→ What to do: Compute how many lines in the entries below contain "tokens", and output nothing but the number.
══════════════════════════════
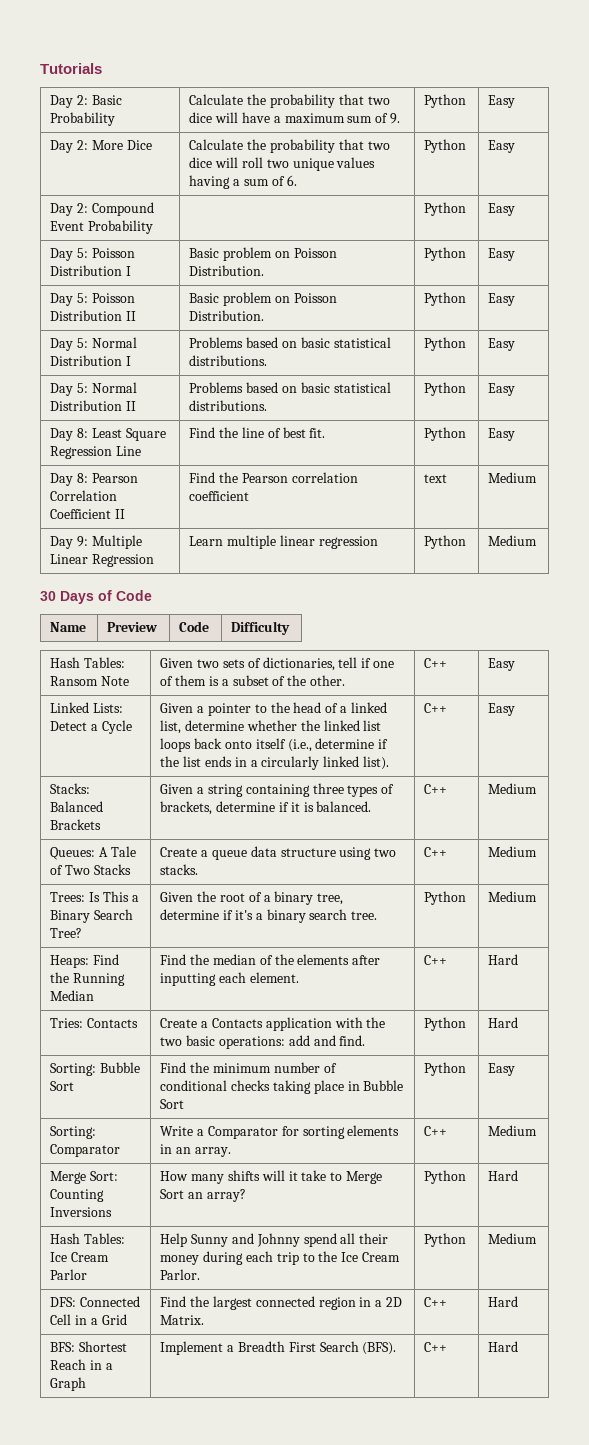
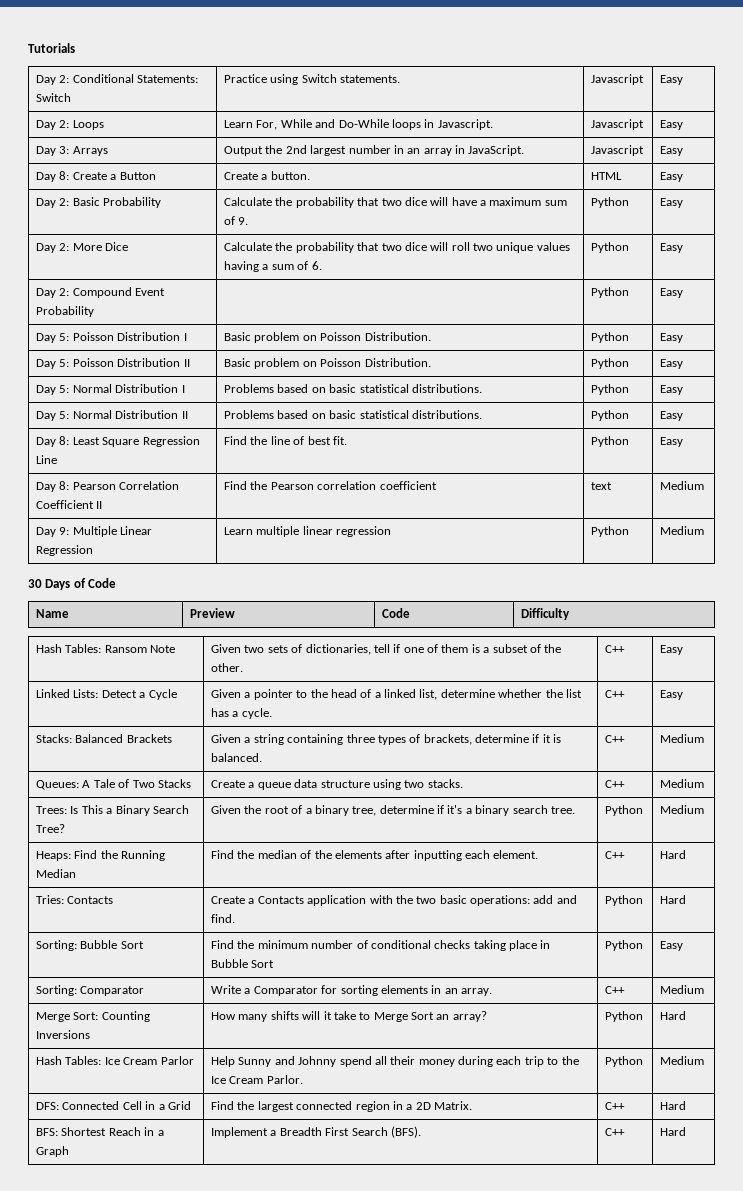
(102, 68) none -> [36,74,199,85] [36,93,72,102] [224,74,401,85] [591,74,645,85] [660,75,684,85] [36,120,104,130] [224,119,493,130] [591,119,645,130] [660,120,684,130] [36,146,108,156] [224,145,525,156] [591,145,645,156] [660,146,684,156] [36,171,156,182] [224,171,310,180] [591,172,623,180] [660,172,684,182] // Day 2: Conditional Statements: Switch | Practice using Switch statements. | Javascript | Easy // Day 2: Loops | Learn For, While and Do-While loops in Javascript. | Javascript | Easy // Day 3: Arrays | Output the 2nd largest number in an array in JavaScript. | Javascript | Easy // Day 8: Create a Button | Create a button. | HTML | Easy
[323,720,382,731] [160,738,389,752] [160,756,389,770] linked list loops back onto itself (i.e., determine if the list ends in a circularly linked list). -> [565,689,582,698] [211,708,272,719] list has a cycle.

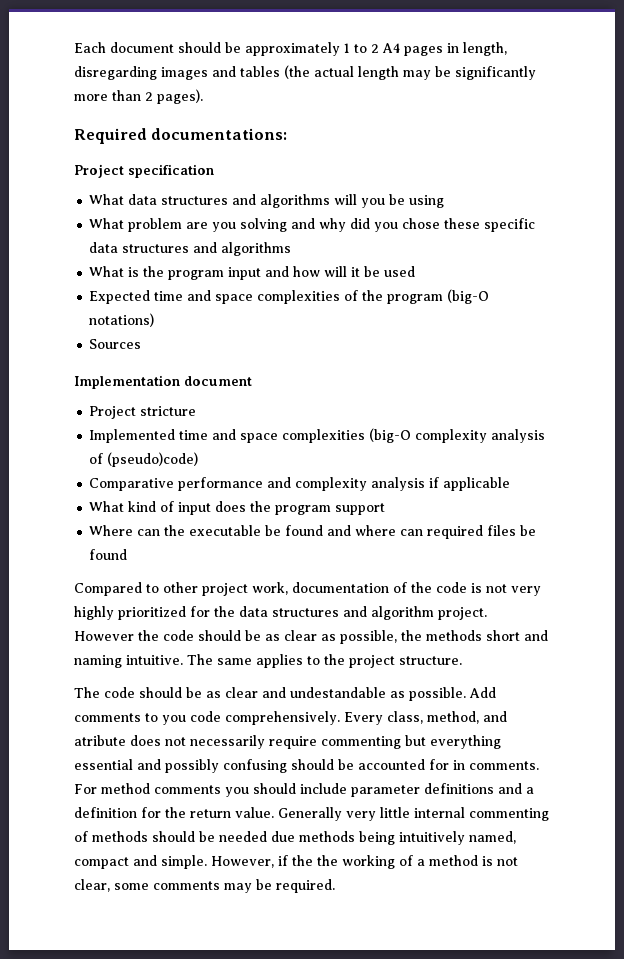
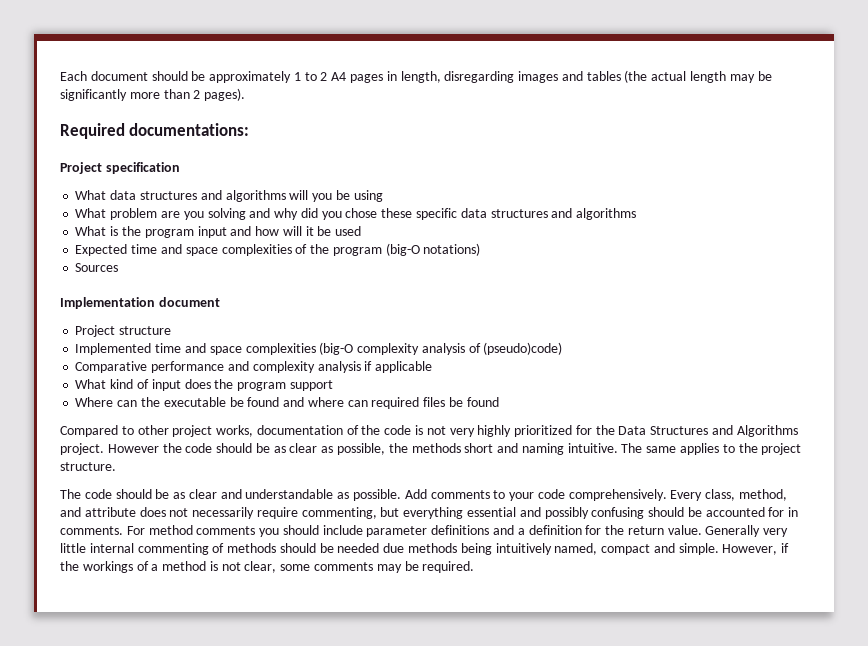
[140,406,197,416] stricture -> [119,326,172,335] structure
[252,582,288,595] work, -> [216,425,254,437] works,
[239,606,434,620] data structures and algorithm -> [618,425,798,437] Data Structures and Algorithms
[290,687,386,698] undestandable -> [245,489,334,499] understandable
[162,715,186,725] you -> [509,492,535,501] your
[74,735,126,746] atribute -> [84,507,136,517] attribute
[321,736,401,749] commenting -> [301,507,377,519] commenting,
[317,855,395,869] the working -> [82,561,133,573] workings

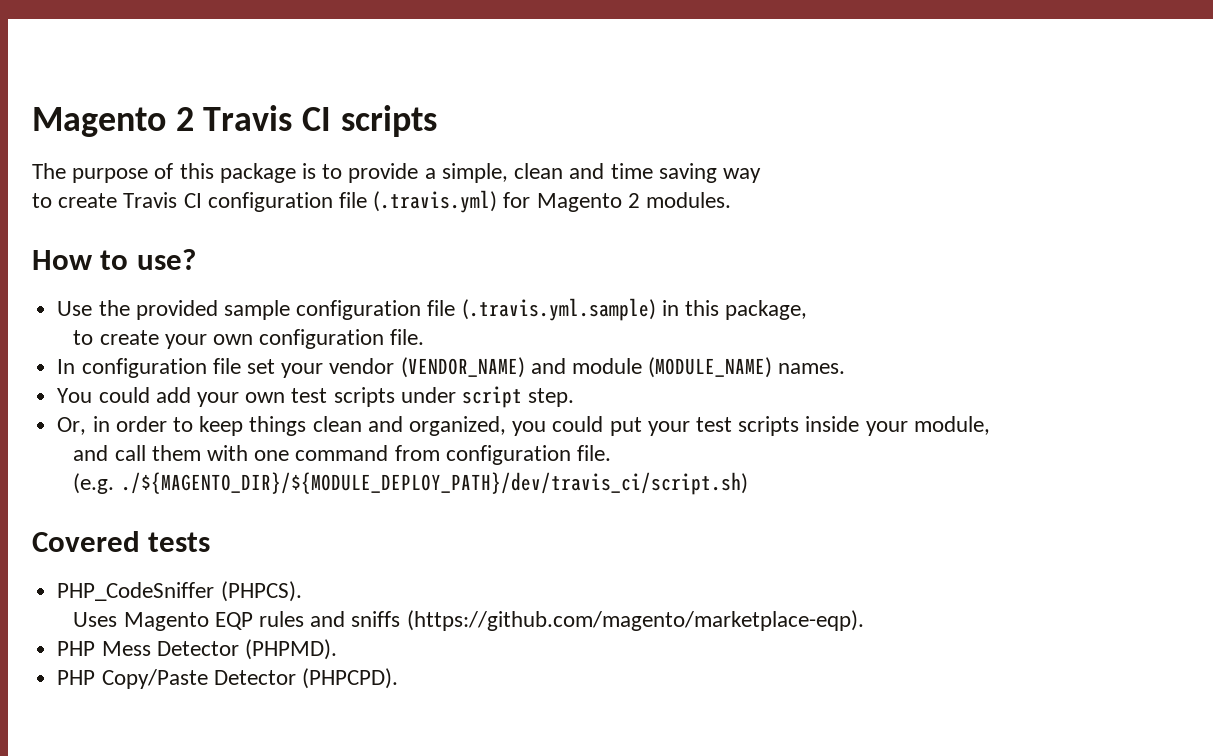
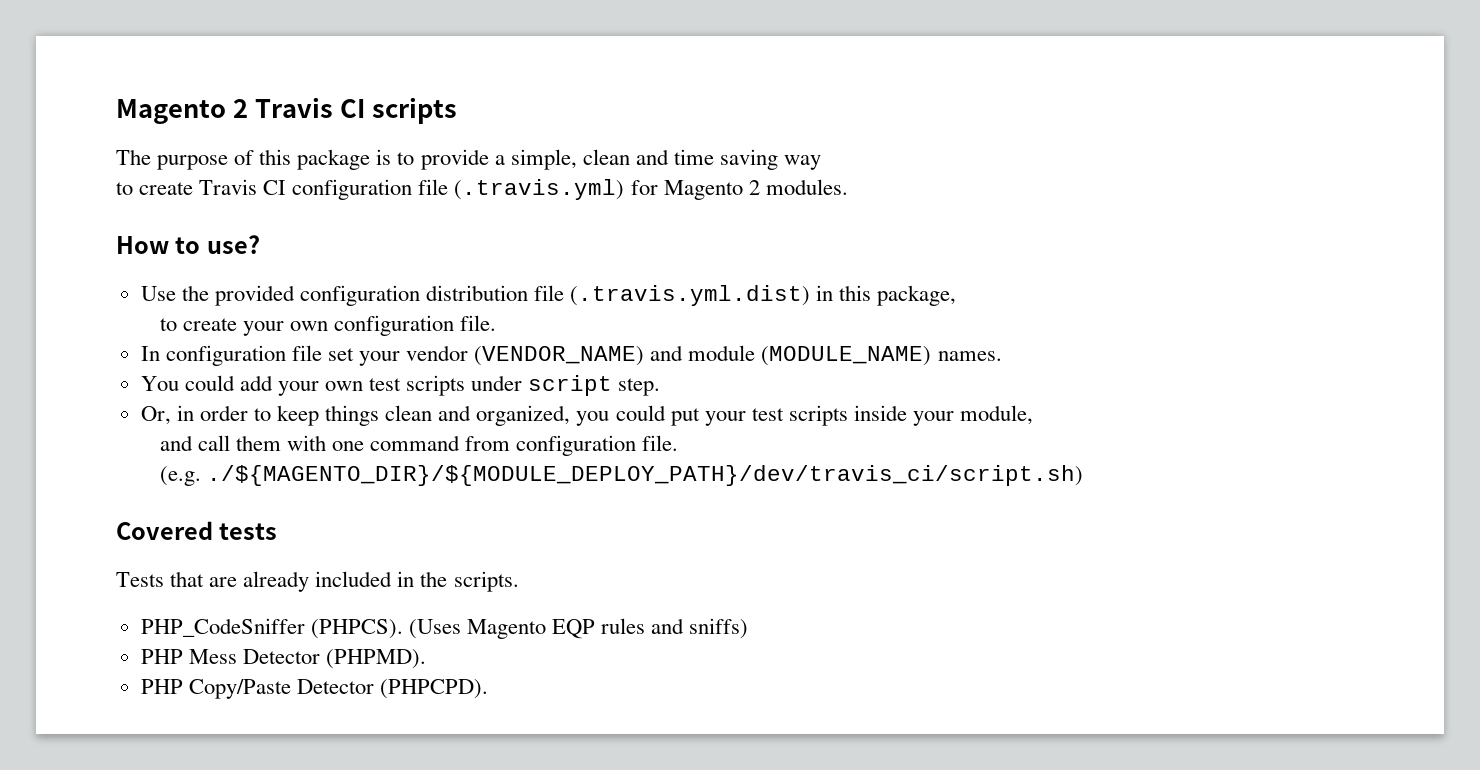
[223,298,656,321] sample configuration file (.travis.yml.sample) -> [299,285,811,306] configuration distribution file (.travis.yml.dist)
(211, 542) none -> [116,571,519,592] // Tests that are already included in the scripts.
[73,612,118,627] // Uses -> [408,619,461,639] (Uses
[351,610,864,631] sniffs (https://github.com/magento/marketplace-eqp). -> [689,618,749,639] sniffs)

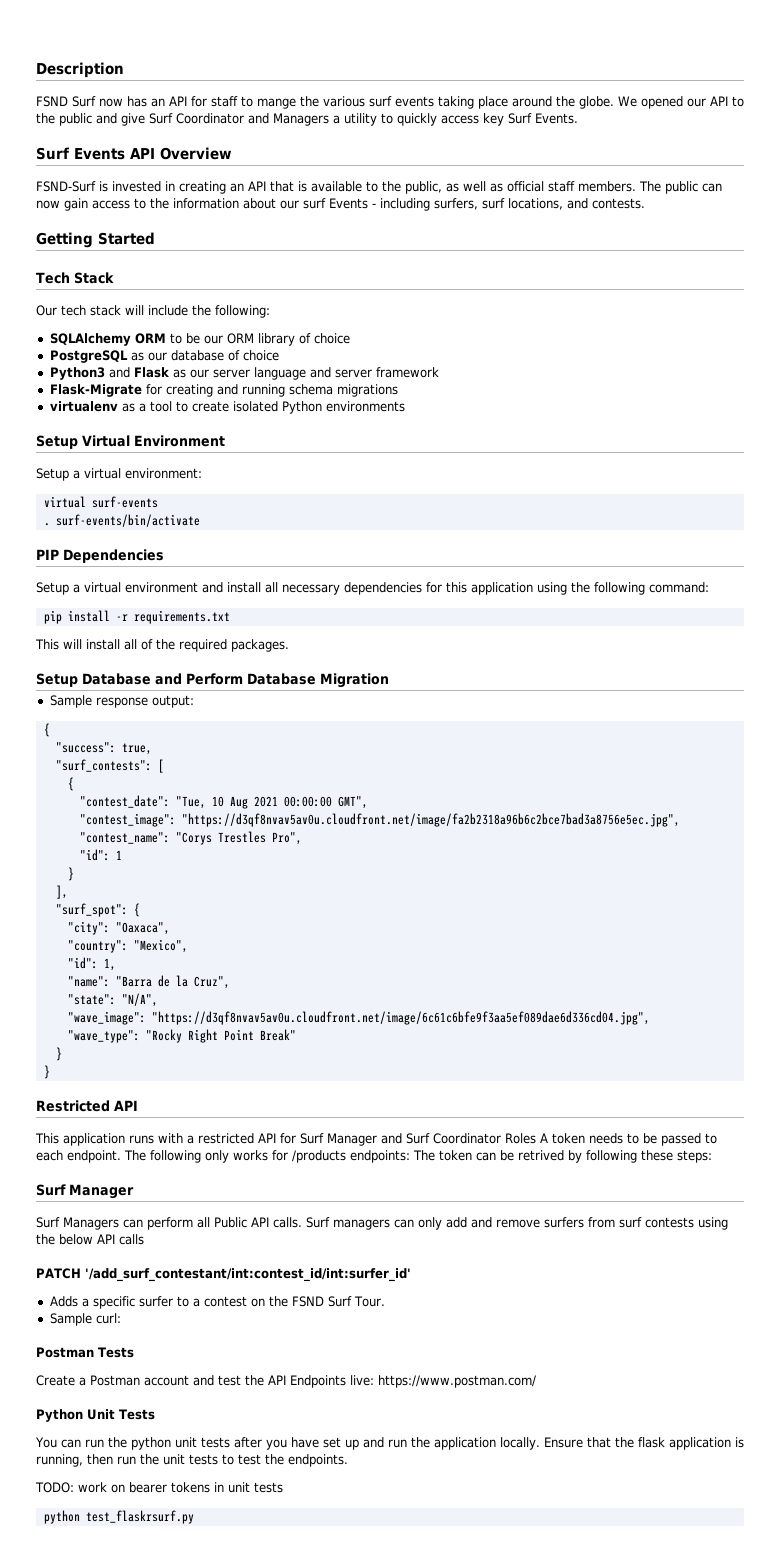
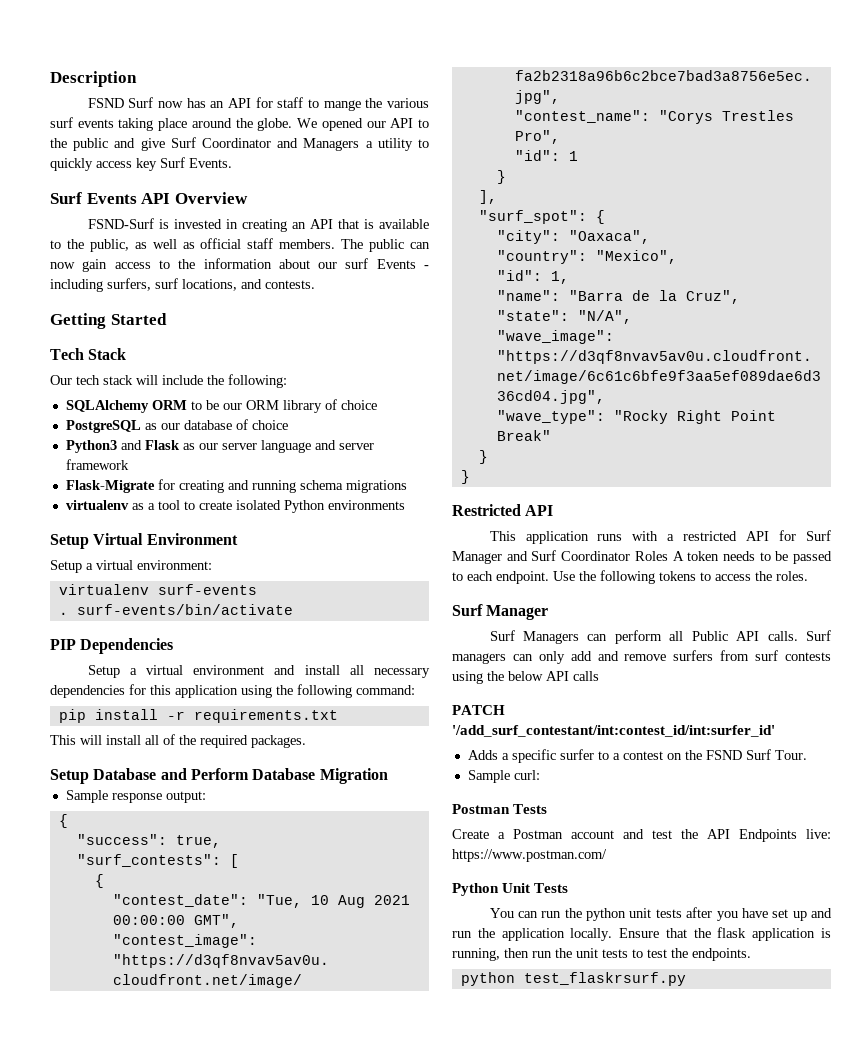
[43,496,86,508] virtual -> [58,584,149,595] virtualenv
[124,1150,712,1163] The following only works for /products endpoints: The token can be retrived by following these steps: -> [553,570,808,584] Use the following tokens to access the roles.
[35,1482,283,1493] // TODO: work on bearer tokens in unit tests -> (751, 954) none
══════════════════════════════
→ Task result: 2